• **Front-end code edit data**
■ ■ ■ ■

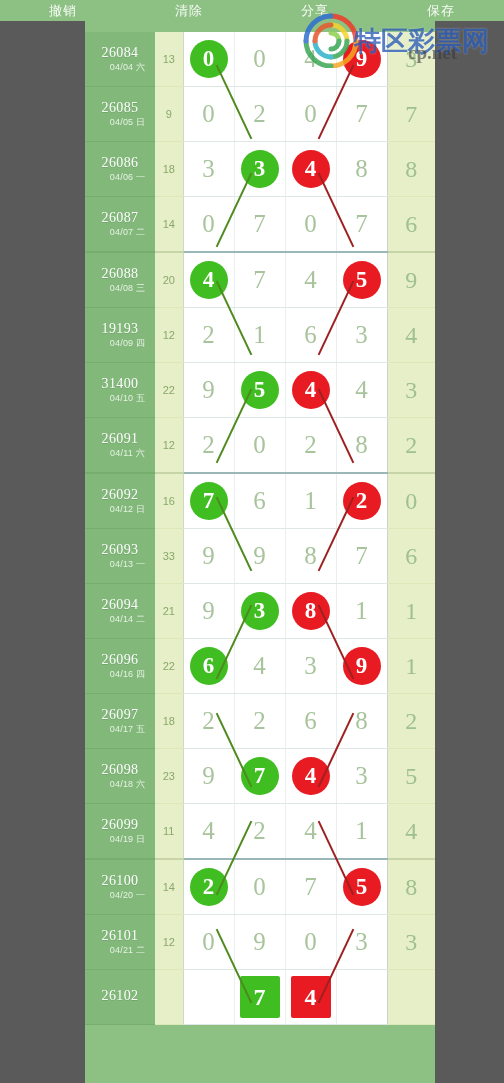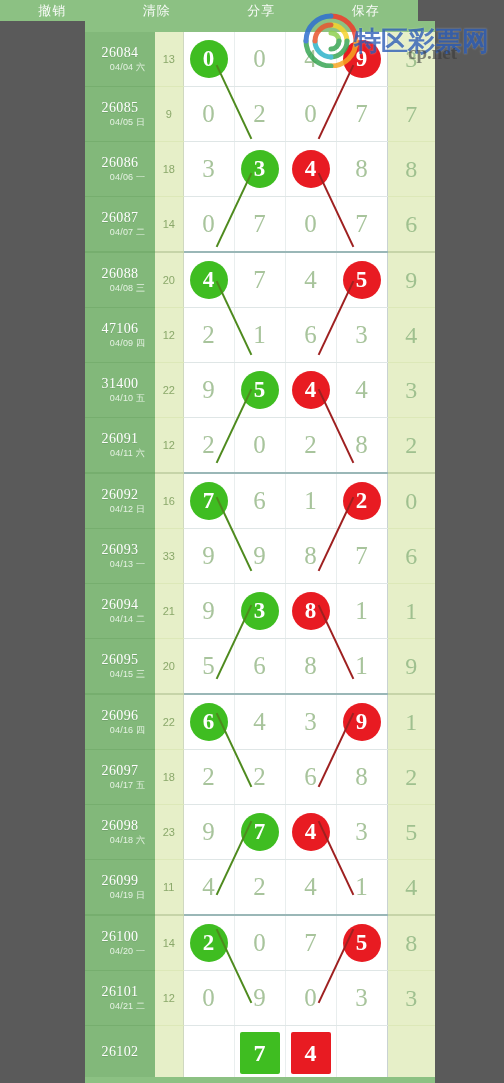--- a/index.html
+++ b/index.html
@@ -6,21 +6,21 @@
   html, body {
     width: 504px; height: 1083px;
     font-family: "Liberation Serif", "DejaVu Serif", serif;
     background: #5a5a5a;
     overflow: hidden;
   }
   #root { position: relative; width: 504px; height: 1083px; background: #5a5a5a; }
 
   
   #toolbar {
-    position: absolute; left: 0; top: 0; width: 418px; height: 21px;
+    position: absolute; left: 0; top: 0; width: 504px; height: 21px;
     background: #8cc183;
     display: flex; align-items: center;
   }
   #toolbar .tb-btn {
     flex: 1 1 0; text-align: center;
     font-family: "Liberation Sans", sans-serif;
     font-size: 13px; color: #ffffff; letter-spacing: 1px;
     line-height: 21px; opacity: .93;
   }
 
@@ -237,21 +237,21 @@
           </td>
           <td class="sum">20</td>
           <td class="num first"><span class="v mk-g">4</span></td>
           <td class="num"><span class="v">7</span></td>
           <td class="num"><span class="v">4</span></td>
           <td class="num last"><span class="v mk-r">5</span></td>
           <td class="tail">9</td>
         </tr>
         <tr class="row">
           <td class="issue">
-            <span class="no">47106</span>
+            <span class="no">19193</span>
             <span class="dt">04/09 四</span>
           </td>
           <td class="sum">12</td>
           <td class="num first"><span class="v">2</span></td>
           <td class="num"><span class="v">1</span></td>
           <td class="num"><span class="v">6</span></td>
           <td class="num last"><span class="v">3</span></td>
           <td class="tail">4</td>
         </tr>
         <tr class="row">
@@ -306,32 +306,20 @@
           <td class="issue">
             <span class="no">26094</span>
             <span class="dt">04/14 二</span>
           </td>
           <td class="sum">21</td>
           <td class="num first"><span class="v">9</span></td>
           <td class="num"><span class="v mk-g">3</span></td>
           <td class="num"><span class="v mk-r">8</span></td>
           <td class="num last"><span class="v">1</span></td>
           <td class="tail">1</td>
-        </tr>
-        <tr class="row sep">
-          <td class="issue">
-            <span class="no">26095</span>
-            <span class="dt">04/15 三</span>
-          </td>
-          <td class="sum">20</td>
-          <td class="num first"><span class="v">5</span></td>
-          <td class="num"><span class="v">6</span></td>
-          <td class="num"><span class="v">8</span></td>
-          <td class="num last"><span class="v">1</span></td>
-          <td class="tail">9</td>
         </tr>
         <tr class="row">
           <td class="issue">
             <span class="no">26096</span>
             <span class="dt">04/16 四</span>
           </td>
           <td class="sum">22</td>
           <td class="num first"><span class="v mk-g">6</span></td>
           <td class="num"><span class="v">4</span></td>
           <td class="num"><span class="v">3</span></td>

■ ■ ■ ■

• **WHAT THIS TASK INVOLVES**
Count how many lines in the data contain the word "position". Reply with that number only.

• **SOLUTION**
3